> ASSIGNED TASK:
As you reproduce every line below, keep it exactly as written and leave out the images.

(Data items)
***

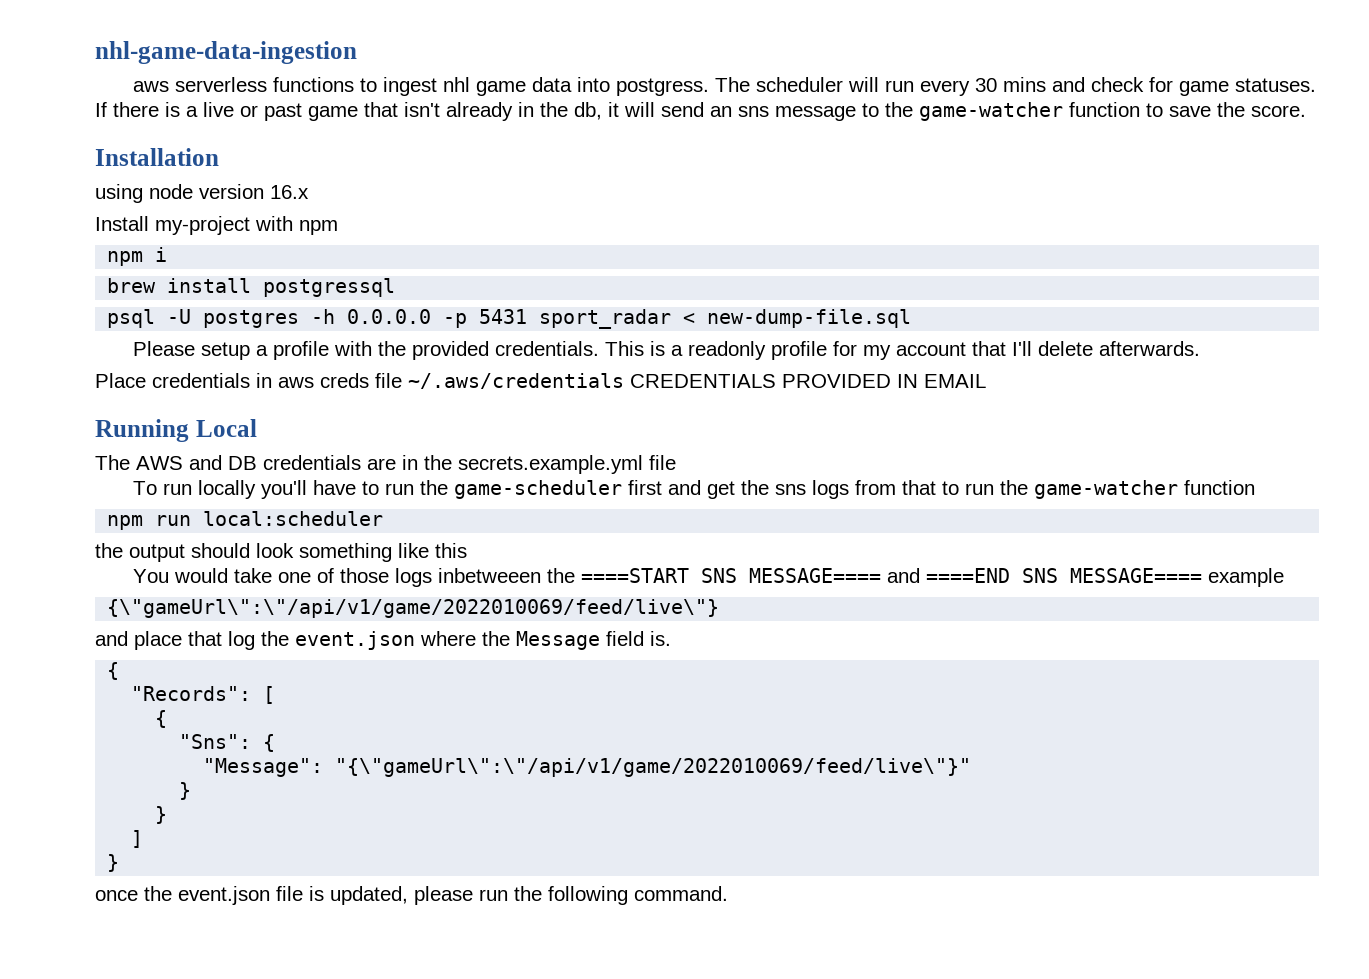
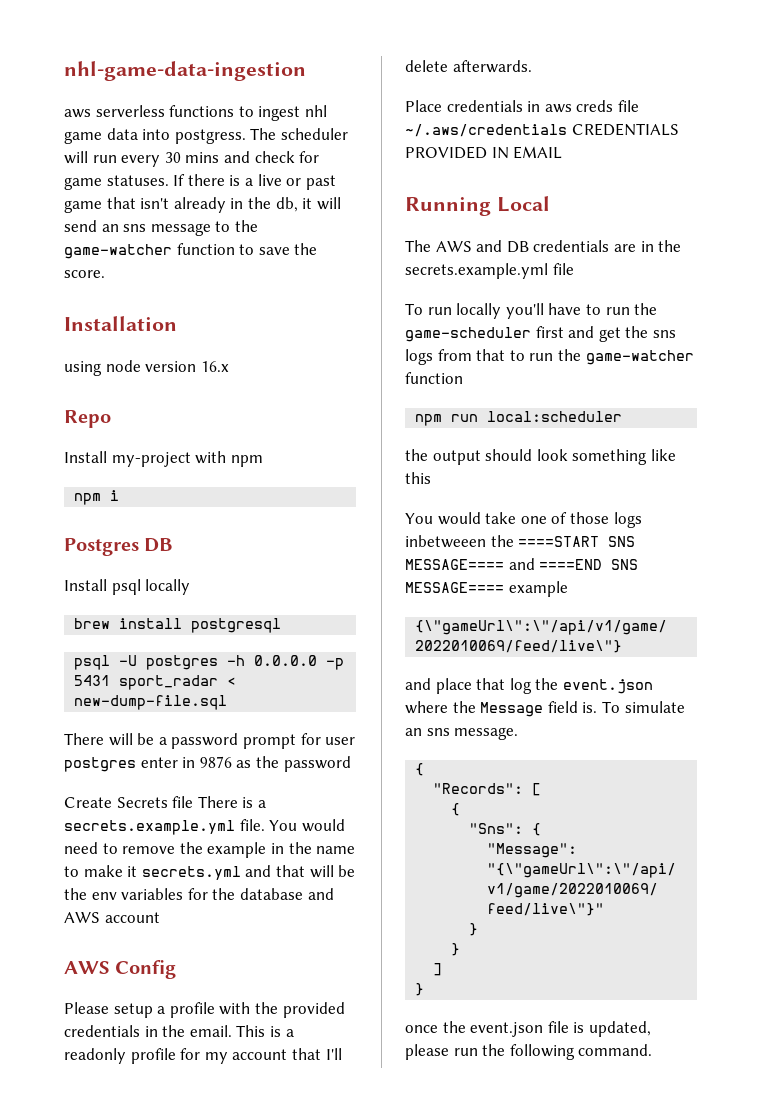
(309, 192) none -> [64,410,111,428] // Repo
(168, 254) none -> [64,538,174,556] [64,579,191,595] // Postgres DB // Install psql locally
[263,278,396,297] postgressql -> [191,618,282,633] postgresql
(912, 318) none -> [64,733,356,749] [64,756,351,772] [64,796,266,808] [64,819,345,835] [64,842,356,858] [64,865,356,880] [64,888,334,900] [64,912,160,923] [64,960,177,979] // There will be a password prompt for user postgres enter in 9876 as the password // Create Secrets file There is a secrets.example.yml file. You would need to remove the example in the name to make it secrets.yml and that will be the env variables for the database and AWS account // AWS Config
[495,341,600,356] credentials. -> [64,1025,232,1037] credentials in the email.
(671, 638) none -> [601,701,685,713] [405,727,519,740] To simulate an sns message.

***

> SOLUTION TO THE PROBLEM:
(309, 192) none -> [64,410,111,428] // Repo
(168, 254) none -> [64,538,174,556] [64,579,191,595] // Postgres DB // Install psql locally
[263,278,396,297] postgressql -> [191,618,282,633] postgresql
(912, 318) none -> [64,733,356,749] [64,756,351,772] [64,796,266,808] [64,819,345,835] [64,842,356,858] [64,865,356,880] [64,888,334,900] [64,912,160,923] [64,960,177,979] // There will be a password prompt for user postgres enter in 9876 as the password // Create Secrets file There is a secrets.example.yml file. You would need to remove the example in the name to make it secrets.yml and that will be the env variables for the database and AWS account // AWS Config
[495,341,600,356] credentials. -> [64,1025,232,1037] credentials in the email.
(671, 638) none -> [601,701,685,713] [405,727,519,740] To simulate an sns message.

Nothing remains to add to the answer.